Da última vez, você decidiu que os NPCs estavam dizendo que seu nome personalizado era melhor do que fruta. Espero que você goste dos NPCs comentando sobre seu escorbuto digital. Ok, aqui está uma questão complicada, uma questão de dominar um ambiente quebrando as regras ou tendo um ambiente cuidadosamente planejado para sua diversão. O que é melhor: pular foguetes ou brincar com objetos?

Salto de foguete

O salto de foguete de Quake é minha consequência indesejada favorita em videogames. É simples: puxe um lançador de foguetes, observe seus pés, pule, atire e seja lançado a alturas vertiginosas pela força da explosão que atua em seu corpo aéreo. Dói, claro, mas é conveniente. Enquanto os jogos anteriores apresentavam formas de salto com foguetes, a Id Software inclinou-se para sua descoberta em Quake, transformando-a em uma característica definidora do jogo. Em seguida, tornou-se uma parte importante do subgênero e gerou a forma de salto acrobático do salto acrobático.

Ainda fico maravilhado com essa interação física grosseira. Forçar as regras para ver se você pode quebrá-las de uma maneira interessante é uma das melhores partes dos videogames, e nada é mais parecido com um videogame do que detonar explosivos sob seus próprios pés para saltar para o céu. É a combinação de um cálculo de risco / recompensa e um ato de violência que o vaporizaria no mundo real. Videogames clássicos. E é muito divertido! Um ótimo truque para dominar, que você pode combinar com outros truques (de pular de coelho a pular com granadas) para obter vantagens mortais ou até mesmo evitar a violência e transformar um atirador em parkour. É o tipo de magia que torna os videogames tão interessantes para mim.

Brincando com objetos

Eu me recuso a acreditar que você não suspira um pouco e diz “Ooh!” quando você clica em “usar” acima de um banheiro de videogame e o encontra rolando. Eles deram descarga no banheiro! Também não acredito que você não gaste o resto do jogo tentando interagir com interruptores, torneiras, lâmpadas, gavetas, lixeiras, microondas, garrafas, livros, rádios, televisores, máquinas de venda automática, gadgets, gadgets, eletrodomésticos, máquinas. , e qualquer outro item que provavelmente não ofereceria nenhum benefício material, mas poderia fazer algo. Cada um é delicioso.

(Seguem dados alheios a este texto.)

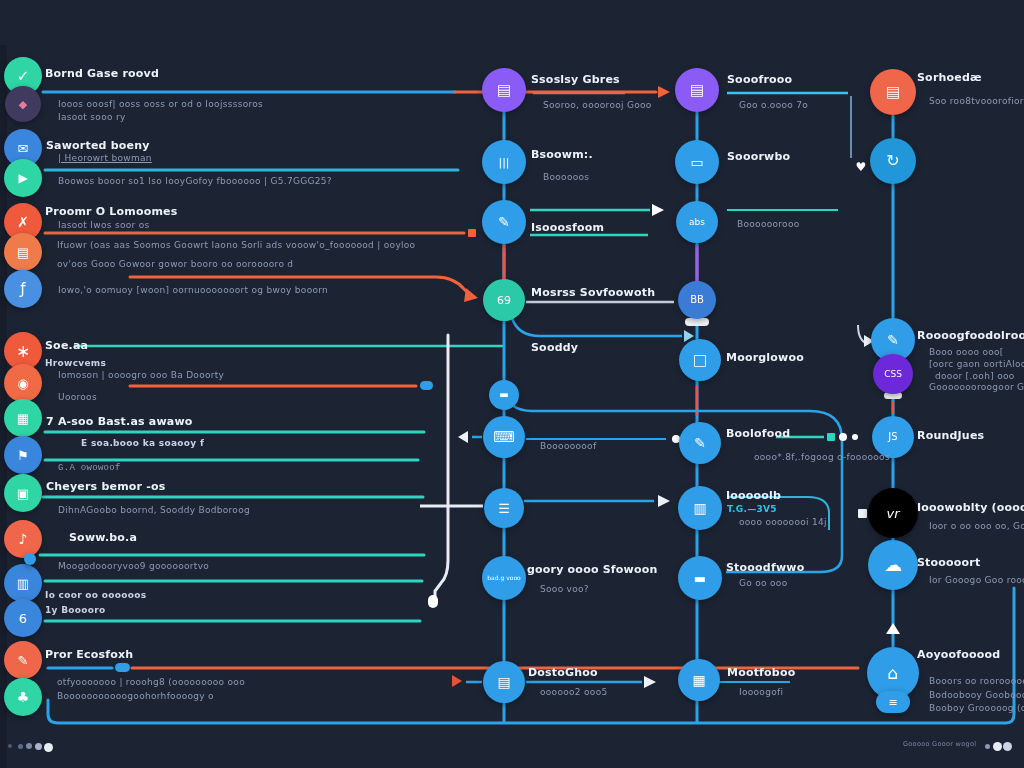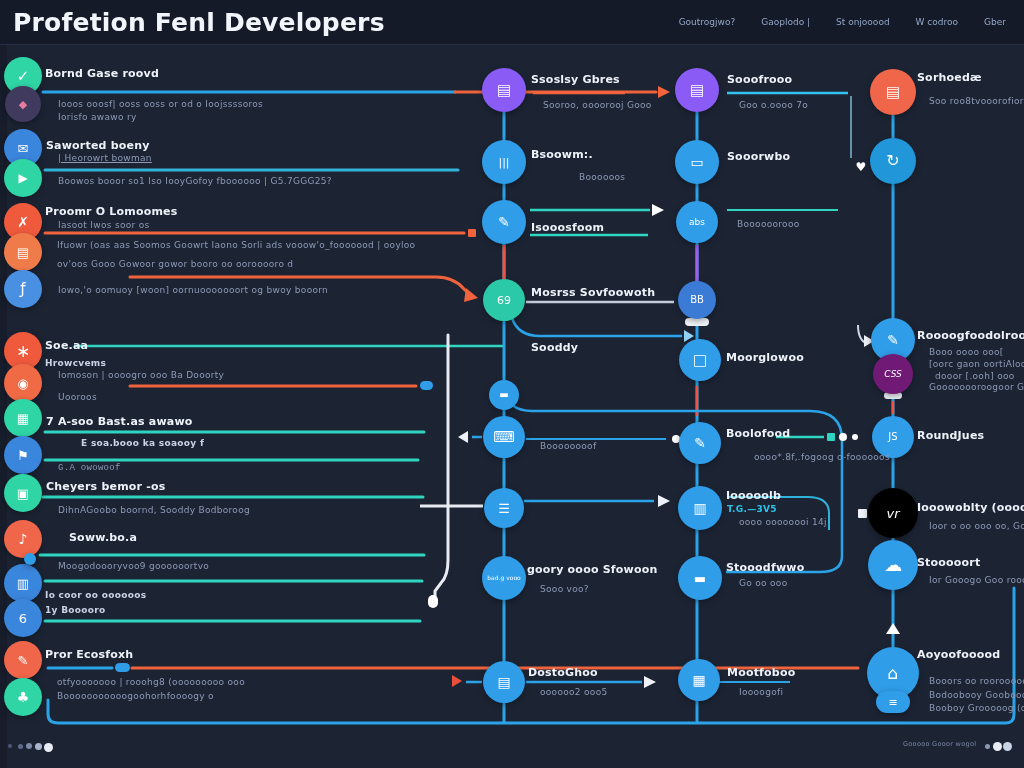"Profetion Fenl Developers" header { html: <header> <h1>Profetion Fenl Developers</h1> <nav> <span>Goutrogjwo?</span> <span>Gaoplodo |</span> <span>St onjooood</span> <span>W codroo</span> <span>Gber</span> </nav> </header> -> none }
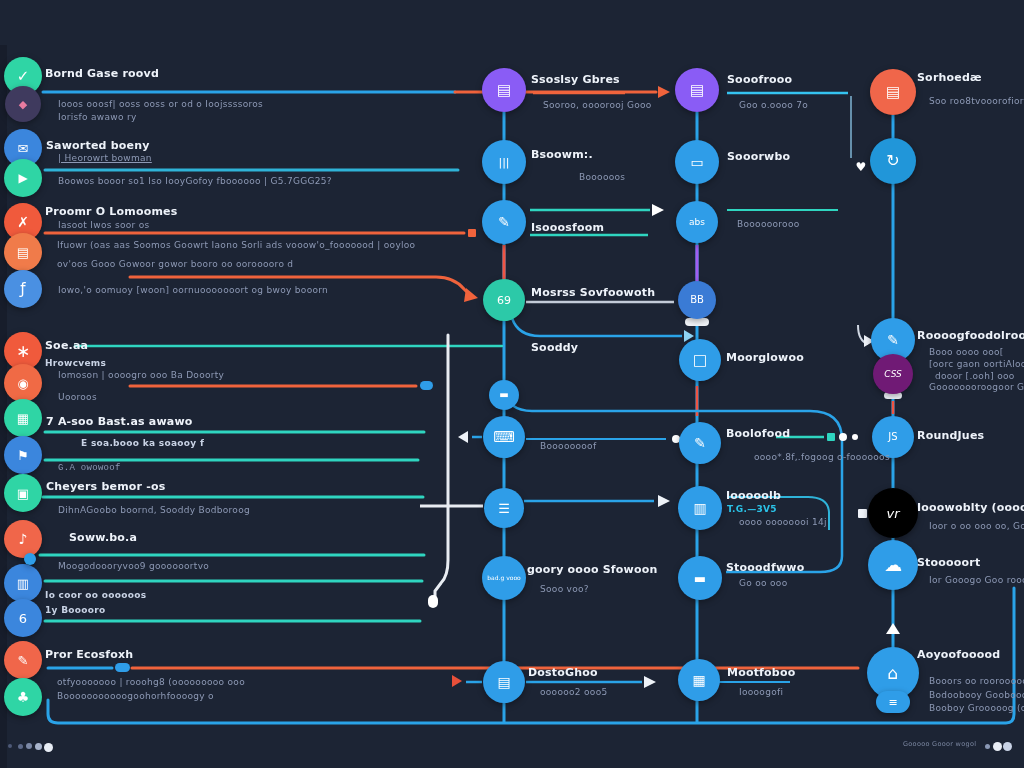"Iorisfo awawo ry" div.lbl { text: Iorisfo awawo -> Iasoot sooo }
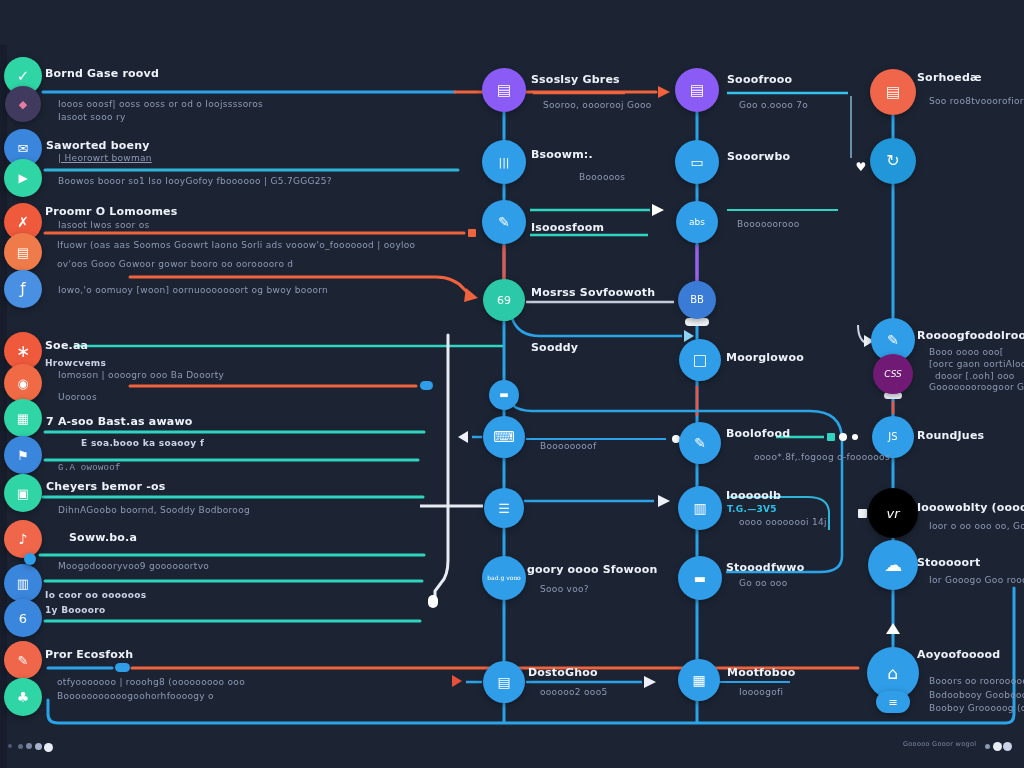"Boooooos" div.lbl { margin-left: 36px -> none }
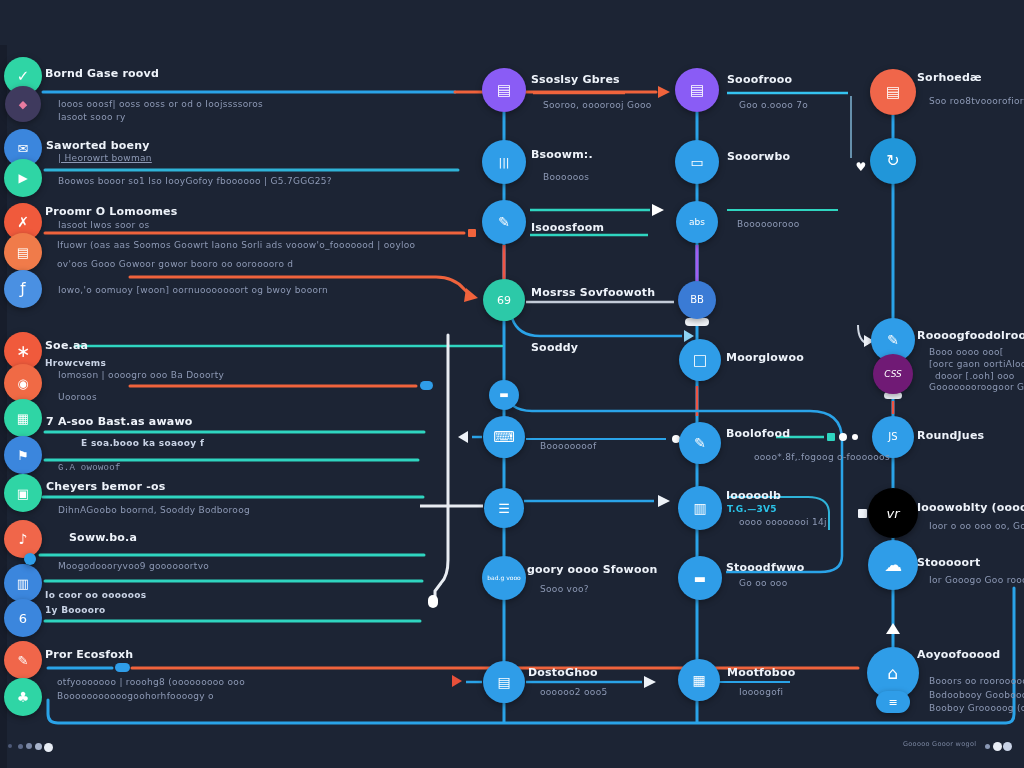"CSS" div.node { background: #701a75 -> #6d28d9; font-style: italic -> none }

Fiddlebits têm finalidades importantes em alguns jogos, a mente. Em jogos de aventura, eles podem ser uma fonte rica de confusão ou piadas. Em sims imersivos, eles podem ter consequências práticas. Em sims, o violino é vital. Nas histórias de explorar, eles fazem parte da vida e da descoberta de um lugar. Quero destacar especialmente É inverno, um jogo sobre se lamentar pelo complexo de apartamentos na Rússia em uma noite sem dormir. Que alegria não ter objetivos senão a liberdade de brincar com objetos suficientes para cozinhar um ovo frito na torrada, deixá-lo cair no chão e depois se livrar da vergonha jogando-o dentro. Vaso sanitário, prato quebrado e tudo mais . Mas muitas vezes os violinos são simplesmente agradáveis ​​de ver.

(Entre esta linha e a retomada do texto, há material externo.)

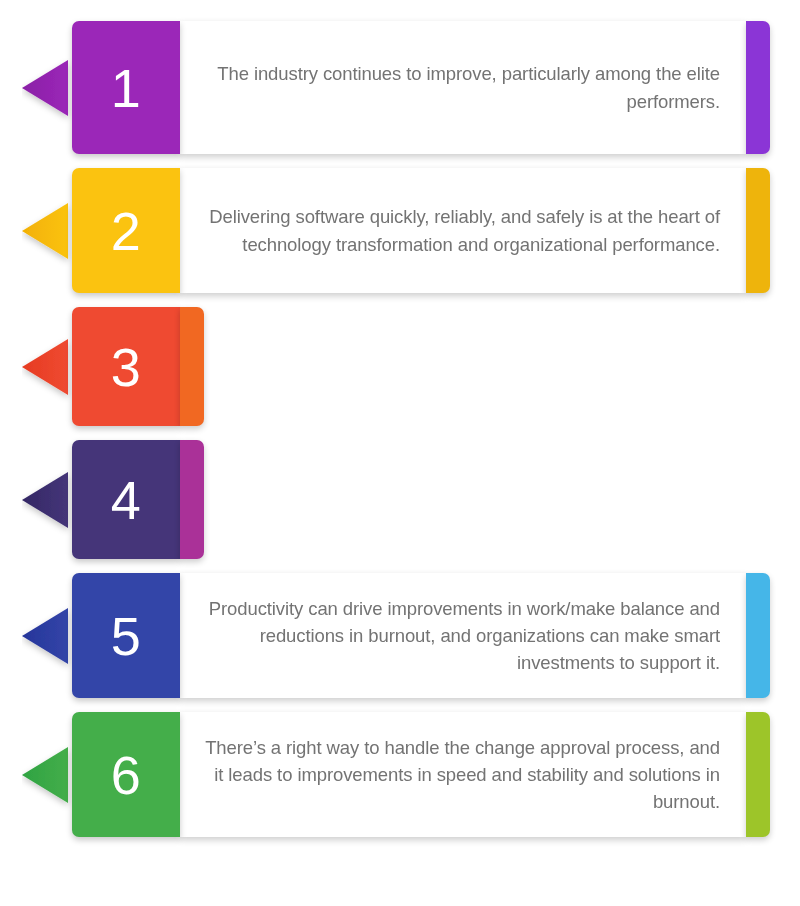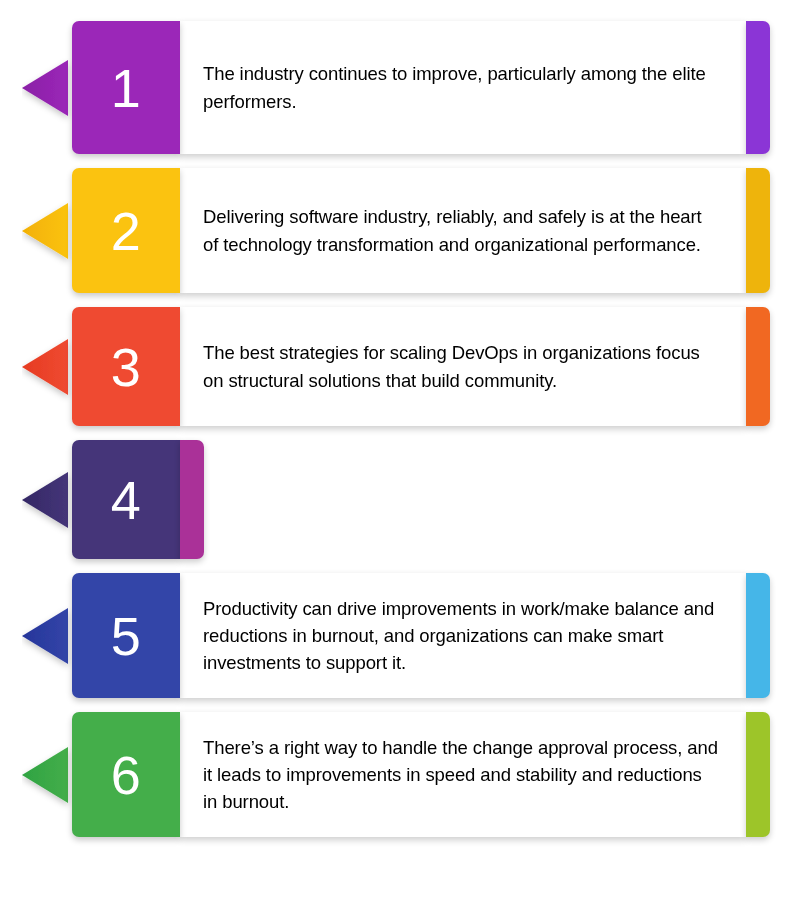"The industry continues to improve," .finding-text { color: #000000 -> #737373; text-align: none -> right }
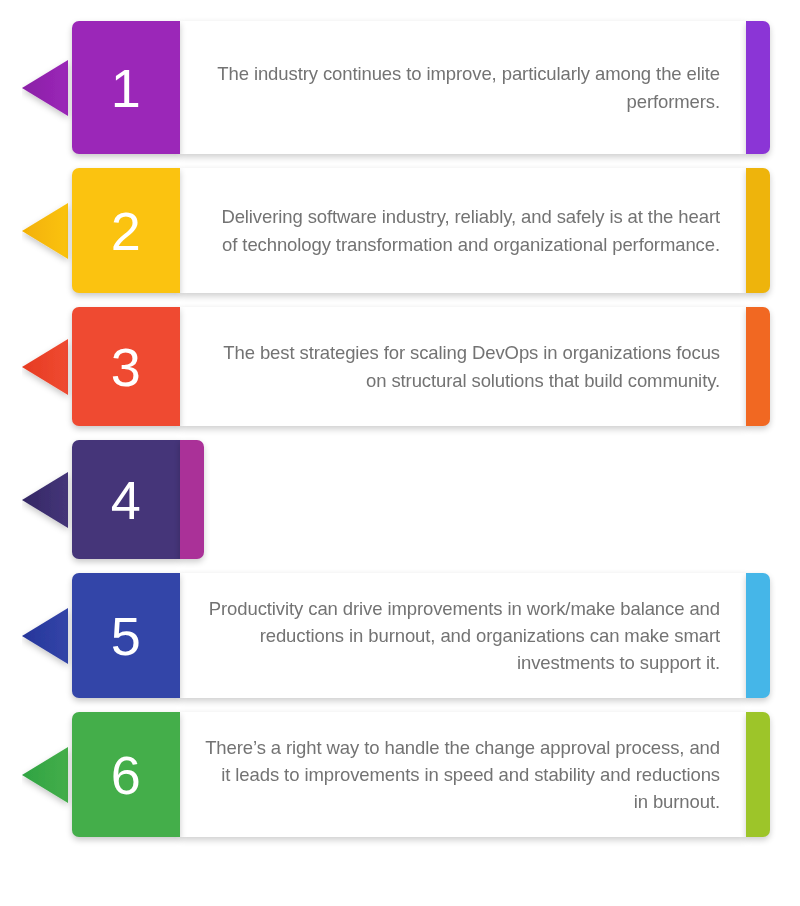"Delivering software industry, reliably," div.finding-text { text: industry -> quickly }
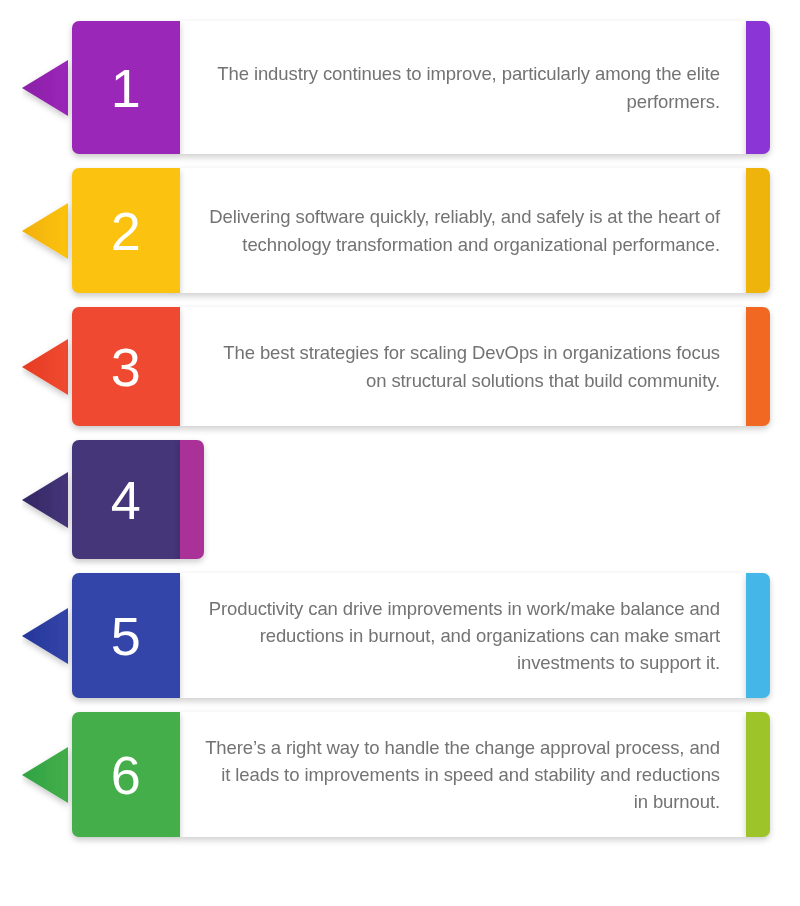"The best strategies for scaling" div.text-card { html: <div> <div>The best strategies for scaling DevOps in organizations focus on structural solutions that build community.</div> </div> -> none }
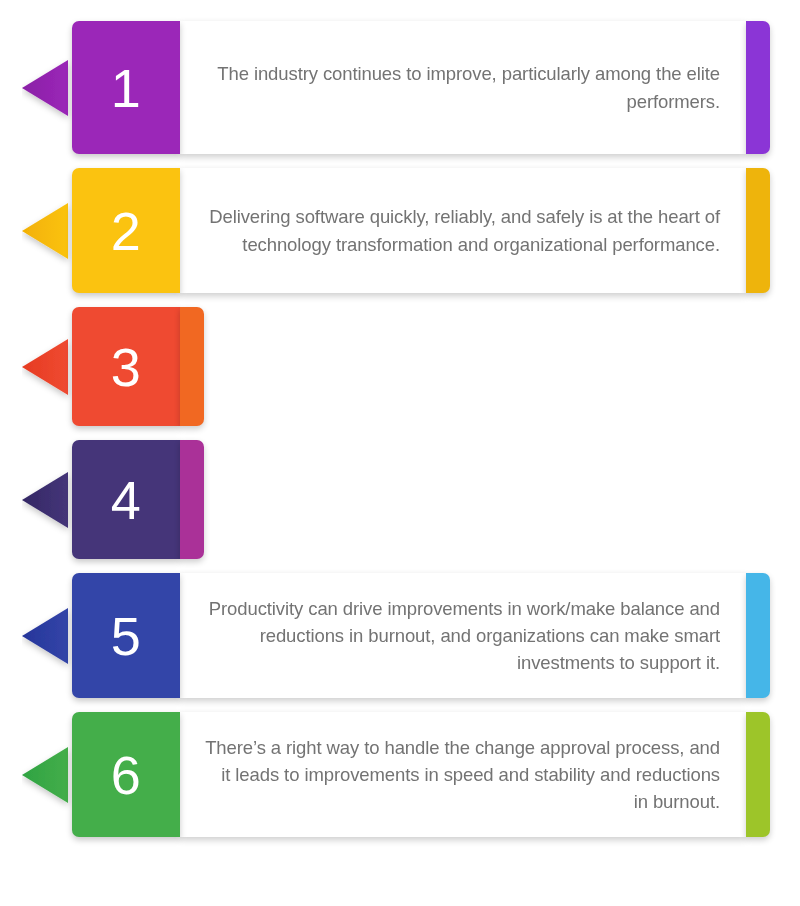"There’s a right way to" div.finding-text { text: reductions -> solutions }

Você pode contrariar o fato de que fiddlebits amplificam a artificialidade de qualquer coisa que não seja interativa, chamando a atenção para o fato de que o mundo é feito de madeira compensada e caixas de ovos. Justo. Mas encontro muita magia na consciência de que os videogames são truques e mentiras presos por fita adesiva e números. Enquanto observa a água escorrer pelo vaso sanitário, você quase pode ouvir um desenvolvedor sussurrar por cima do seu ombro “Eu fiz isso para você, não é legal?”

Mas o que é melhor?

Eu fico fora disso. A escolha é tão difícil e importante que não gostaria de influenciar os resultados. Diga-me e mostre seu ponto.